According to Butte County Sheriff's Department spokesman Sgt. Jason Hail,
Shanks was released from state prison in mid-November, but he reportedly failed to report to the Butte County Probation Department as required.

Hail said probation had issued a request that law enforcement be on the look out for Shanks, and were in the process of getting an arrest warrant for the man.

According to Butte County Court records Shanks was sentenced to state prison in April 2010, after being convicted of being a felon in possession of a firearm and felony attempting to evade a peace officer. In 2007 he was also convicted for attempting to evade a peace officer. He was sentenced to prison then.

In 2003 he was sent to prison on a charge of "resisting an executive officer."
The best part of this article is where they say "no charges have been filed against the shooter".

I don't recommend a .22LR for self-defense but if it is all you have, then go with it. I'd say the homeowner was lucky and, obviously, Mr. Shanks was not in this case.

Michael Bane has been making the point recently in his podcasts concerning the debate between the 9mm Luger and the larger cartridges that more holes are better even if they are smaller. Moreover, he makes the point that even if it is "only a .22", no one wants to be shot.

H/T Guns Save Lives


  1. I think the problem with .22lr isn't that it can't be deadly, but it's less consistent against for a large target like a human. I think a good aspect however is the recoil, it's probably easier to maintain good accuracy with it in a stressful situation, provided you practice of course.

  2. @Pyrotek85: I think are correct. In this case, I'm guessing the homeowner made a lucky shot.

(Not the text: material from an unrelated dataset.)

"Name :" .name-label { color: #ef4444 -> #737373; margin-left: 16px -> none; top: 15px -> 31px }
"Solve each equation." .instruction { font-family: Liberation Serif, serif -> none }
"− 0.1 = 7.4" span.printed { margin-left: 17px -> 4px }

  3. John, check your email. Sent you a Christmas card... ;>)

  4. The gun you've got in your hand is infinitely better than the cannon in your safe ....

    I'd pick the hottest .22 hollowpoint over the hottest .25acp hollowpoint any day, especially out of a mousegun.

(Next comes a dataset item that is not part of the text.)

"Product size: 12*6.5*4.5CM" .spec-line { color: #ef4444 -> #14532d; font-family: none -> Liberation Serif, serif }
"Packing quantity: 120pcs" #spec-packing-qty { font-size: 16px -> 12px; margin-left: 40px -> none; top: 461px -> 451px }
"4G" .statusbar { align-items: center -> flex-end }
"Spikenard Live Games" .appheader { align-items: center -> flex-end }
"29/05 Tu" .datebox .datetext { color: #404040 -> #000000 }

  5. There was a girl who shot a would-be rapist at a motel here in either NC or SC not too long ago. A .22 wouldn't be my caliber of choice, but whatever works I guess.
    Merry Christmas!

  6. Without getting into the advisability of using a .22 for self defense in terms of power, my biggest other objection to it would be reliability. I don't shoot match grade ammo, but any brick of your average hollow point will have 5 to 15 failures to fire, at least the first time around. Rimfire priming is inherently less reliable than center fire.
    In terms of power the .22 beats the .25, but bang beats click any day, and no I am not suggesting that a .25acp is an adequate self defense round.

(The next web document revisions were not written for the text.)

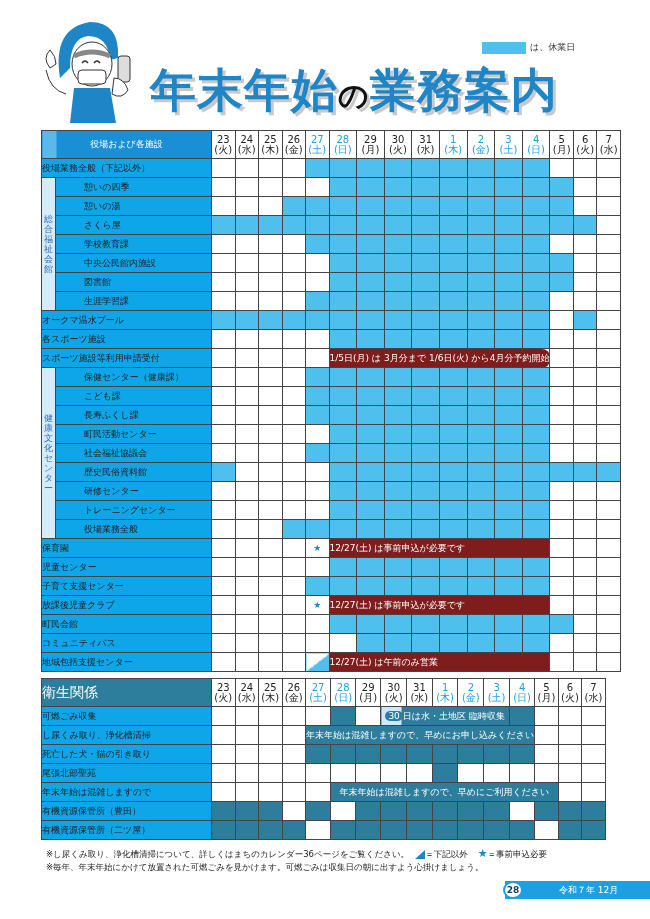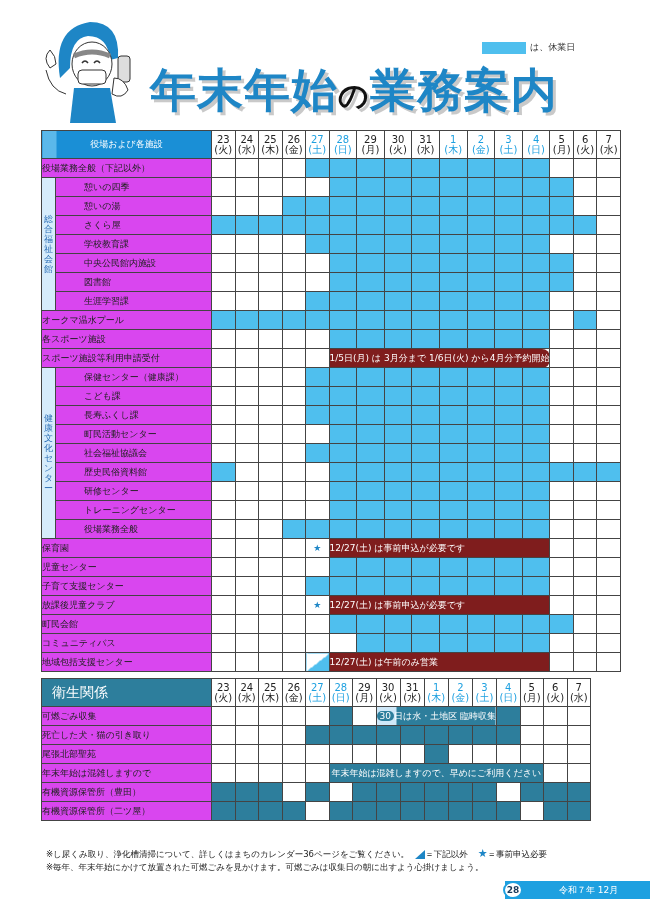"役場業務全般（下記以外）" td.lbl { background: #d946ef -> #0ea5e9 }
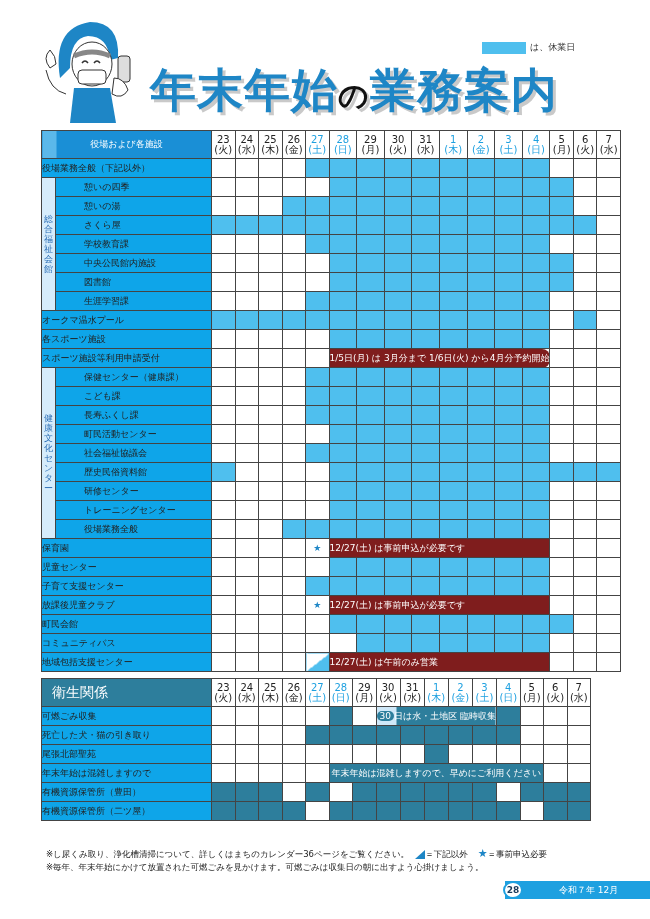"衛生関係" th.mainhdr { padding-left: 10px -> none }
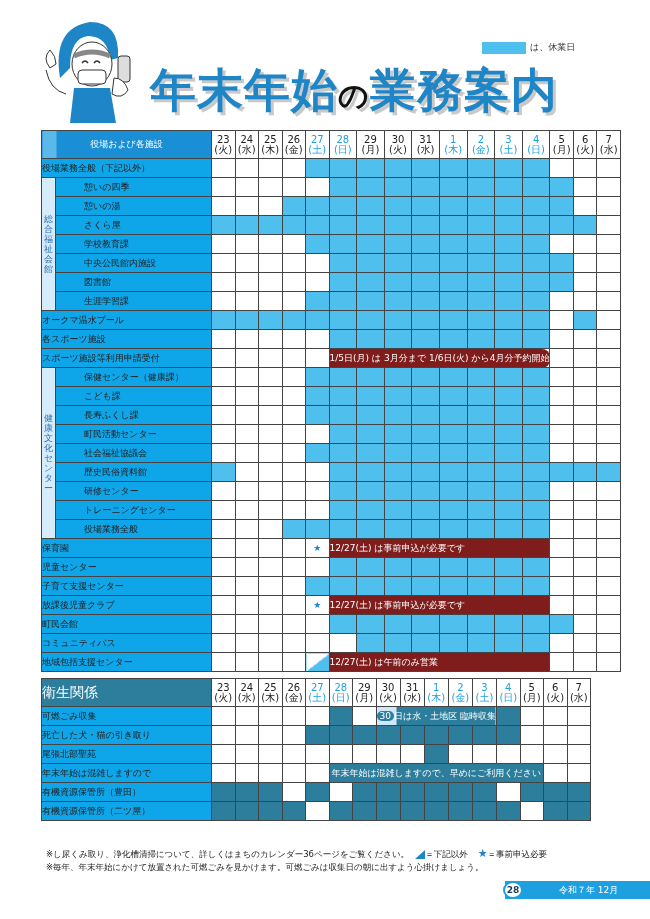"し尿くみ取り、浄化槽清掃" tr { html: none -> <tr> <td>し尿くみ取り、浄化槽清掃</td> <td></td> <td></td> <td></td> <td></td> <td>年末年始は混雑しますので、早めにお申し込みください</td> <td></td> <td></td> <td></td> </tr> }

  7. CCI mini-mags in temperate or hot weather are very reliable in the rifles I have used. Bulk federal much less so and bulk remington worse. I suppose handguns may be less robust and freezing temps do have a negative effect on 22lr.

  8. There's a huge difference between "can kill you" and "will kill you." Yes, a shot be a .22 may be fataly, but only a fool would fail to hedge their bets and choose a .22 when a larger/superior caliber is available.

    I'd rather be an Internet commando than dangerously naive.

  9. Plus we don't score successful self-defense like our adversaries do, as body counts. We're not allowed to kill criminal per se (that's the job of the judiciary), we're only allowed to stop them, and we care very much about stopping them before they mortally wound us or our loved ones.

    As a Facklerite, it's my impression that at defensive handgun velocities "stopping power" scales with the diameter (area) of the projectile, including expansion, whereas killing scales the number of holes put through someone. Massad Ayoob relates how testimony of this nature in Massachusetts with agreement in principle by a respected doctor legislator stopped the "ban hollowpoints" movement cold. As I recall New Jersey is the only state to ban them.

  10. Whenever people sneer at the uselessness of .22s, I remember that it was a .22 that very nearly killed Ronald Reagan.